AIM OF THE TASK
Retype each record below word for word. Leave the pictures out.

GIVEN INFORMATION
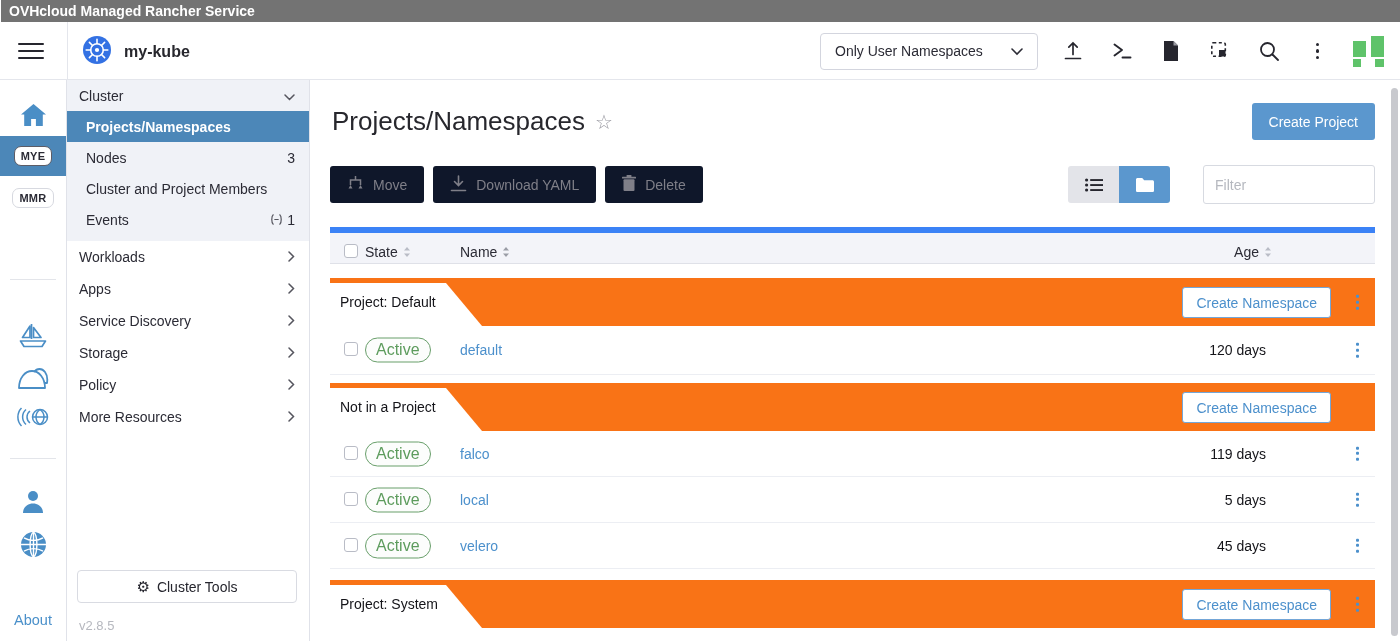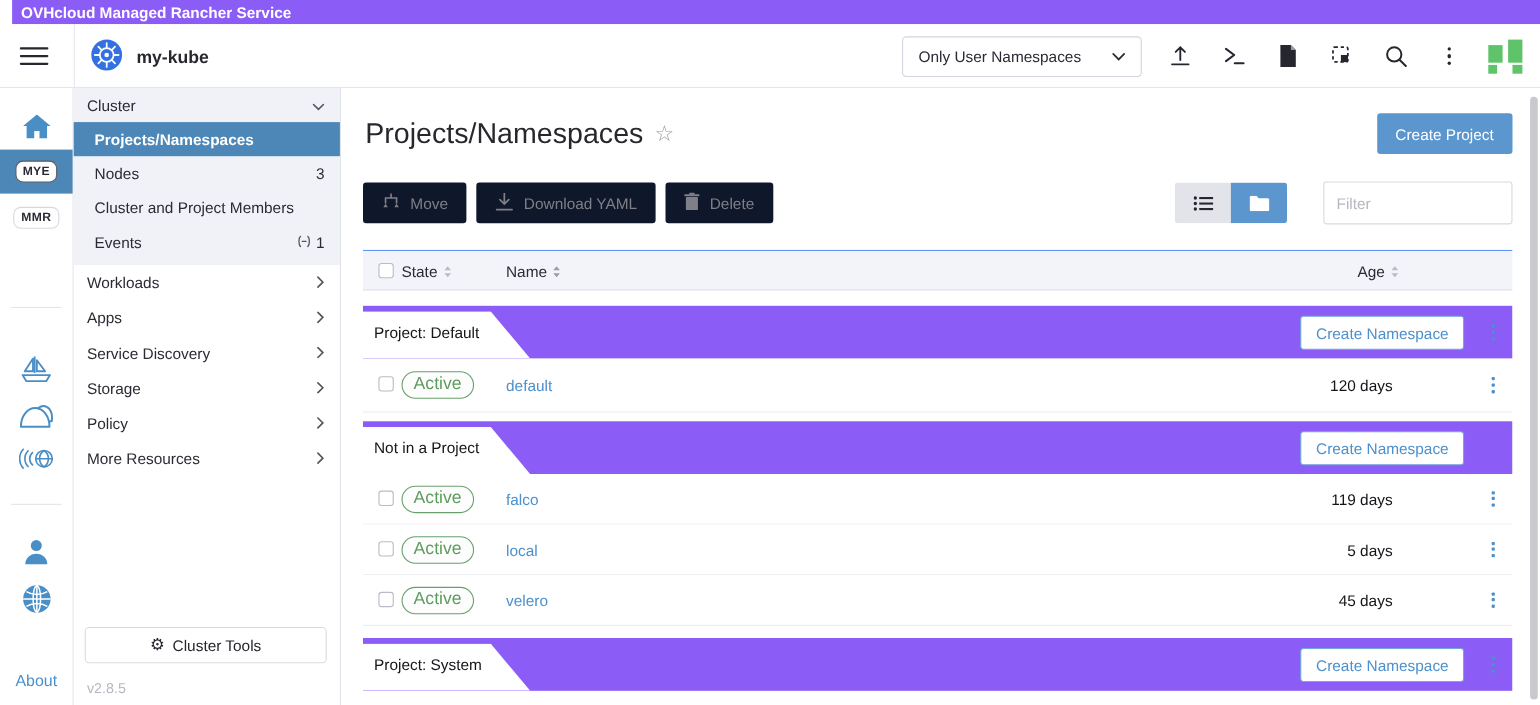--- a/index.html
+++ b/index.html
@@ -8,7 +8,7 @@
   #app { position:relative; width:1400px; height:641px; background:#fff; overflow:hidden; }
 
   
-  .topbar { position:absolute; top:0; left:11px; right:0; height:22px; background:#8b5cf6;
+  .topbar { position:absolute; top:0; left:1px; right:0; height:22px; background:#737373;
             color:#fff; font-size:14px; font-weight:700; line-height:22px; padding-left:8px; }
 
   

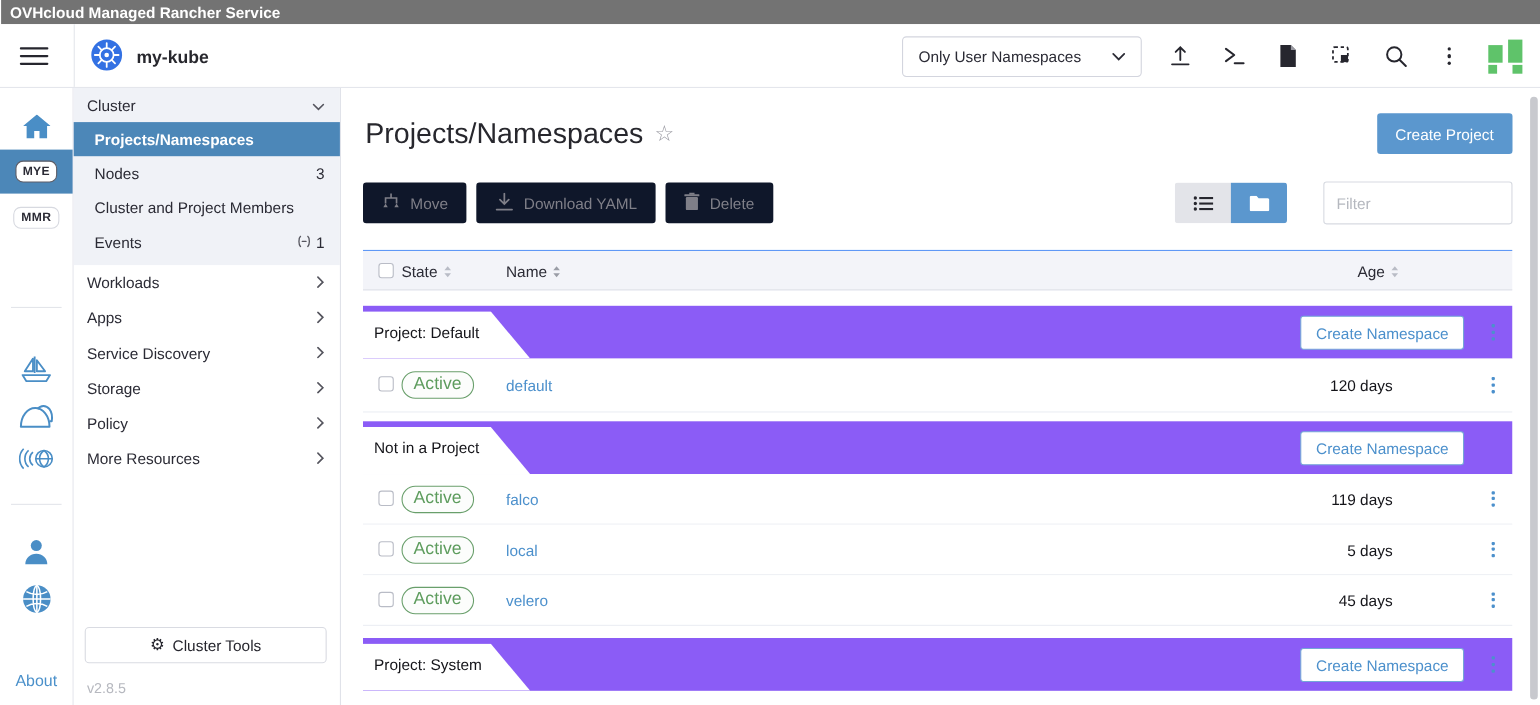--- a/index.html
+++ b/index.html
@@ -87,7 +87,7 @@
   
   .table { position:absolute; left:20px; right:25px; top:147px; bottom:0; overflow:hidden; }
   .thead { position:relative; height:37px; background:#f3f4f9; border-bottom:1px solid #dfe1e8;
-           border-top:1px solid #3b82f6; }
+           border-top:6px solid #3b82f6; }
   .th { position:absolute; top:0; height:37px; display:flex; align-items:center; gap:5px;
         font-size:14px; color:#2b2b35; cursor:pointer; }
   .cb { width:14px; height:14px; border:1px solid #b9bcc6; border-radius:3px; background:#fff; cursor:pointer; }

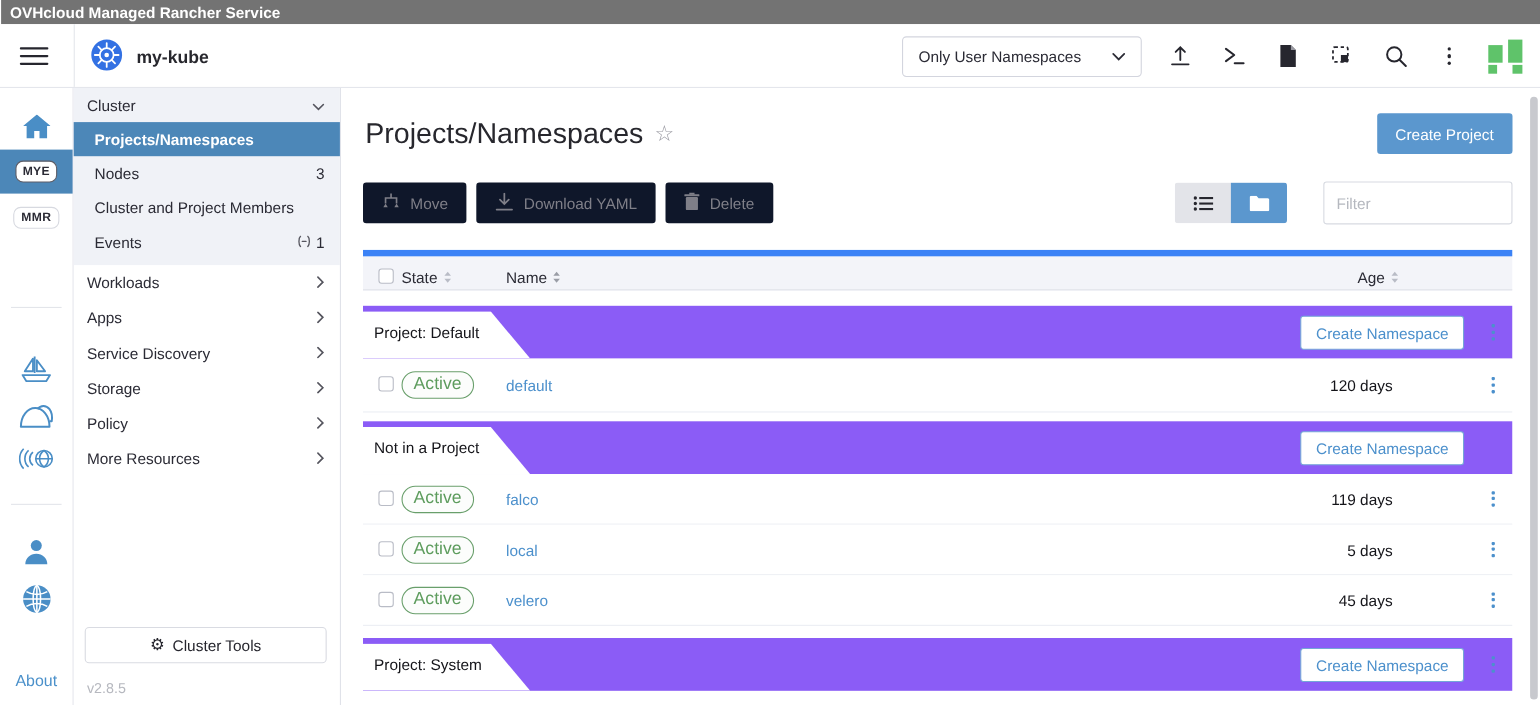--- a/index.html
+++ b/index.html
@@ -93,7 +93,7 @@
   .cb { width:14px; height:14px; border:1px solid #b9bcc6; border-radius:3px; background:#fff; cursor:pointer; }
   .cb-head { position:absolute; left:14px; top:11px; }
   .spacer { background:#fff; }
-  .group-row { position:relative; height:48px; background:#8b5cf6; }
+  .group-row { position:relative; height:48px; background:#f97316; }
   .group-tab { position:absolute; left:0; top:5px; bottom:0; width:152px; background:#fff;
                -webkit-clip-path:polygon(0 0,116px 0,100% 100%,0 100%); clip-path:polygon(0 0,116px 0,100% 100%,0 100%); }
   .group-label { position:absolute; left:10px; top:0; bottom:0; display:flex; align-items:center;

SOLUTION FOR THIS PROBLEM
--- a/index.html
+++ b/index.html
@@ -8,7 +8,7 @@
   #app { position:relative; width:1400px; height:641px; background:#fff; overflow:hidden; }
 
   
-  .topbar { position:absolute; top:0; left:11px; right:0; height:22px; background:#8b5cf6;
+  .topbar { position:absolute; top:0; left:1px; right:0; height:22px; background:#737373;
             color:#fff; font-size:14px; font-weight:700; line-height:22px; padding-left:8px; }
 
   

--- a/index.html
+++ b/index.html
@@ -87,7 +87,7 @@
   
   .table { position:absolute; left:20px; right:25px; top:147px; bottom:0; overflow:hidden; }
   .thead { position:relative; height:37px; background:#f3f4f9; border-bottom:1px solid #dfe1e8;
-           border-top:1px solid #3b82f6; }
+           border-top:6px solid #3b82f6; }
   .th { position:absolute; top:0; height:37px; display:flex; align-items:center; gap:5px;
         font-size:14px; color:#2b2b35; cursor:pointer; }
   .cb { width:14px; height:14px; border:1px solid #b9bcc6; border-radius:3px; background:#fff; cursor:pointer; }

--- a/index.html
+++ b/index.html
@@ -93,7 +93,7 @@
   .cb { width:14px; height:14px; border:1px solid #b9bcc6; border-radius:3px; background:#fff; cursor:pointer; }
   .cb-head { position:absolute; left:14px; top:11px; }
   .spacer { background:#fff; }
-  .group-row { position:relative; height:48px; background:#8b5cf6; }
+  .group-row { position:relative; height:48px; background:#f97316; }
   .group-tab { position:absolute; left:0; top:5px; bottom:0; width:152px; background:#fff;
                -webkit-clip-path:polygon(0 0,116px 0,100% 100%,0 100%); clip-path:polygon(0 0,116px 0,100% 100%,0 100%); }
   .group-label { position:absolute; left:10px; top:0; bottom:0; display:flex; align-items:center;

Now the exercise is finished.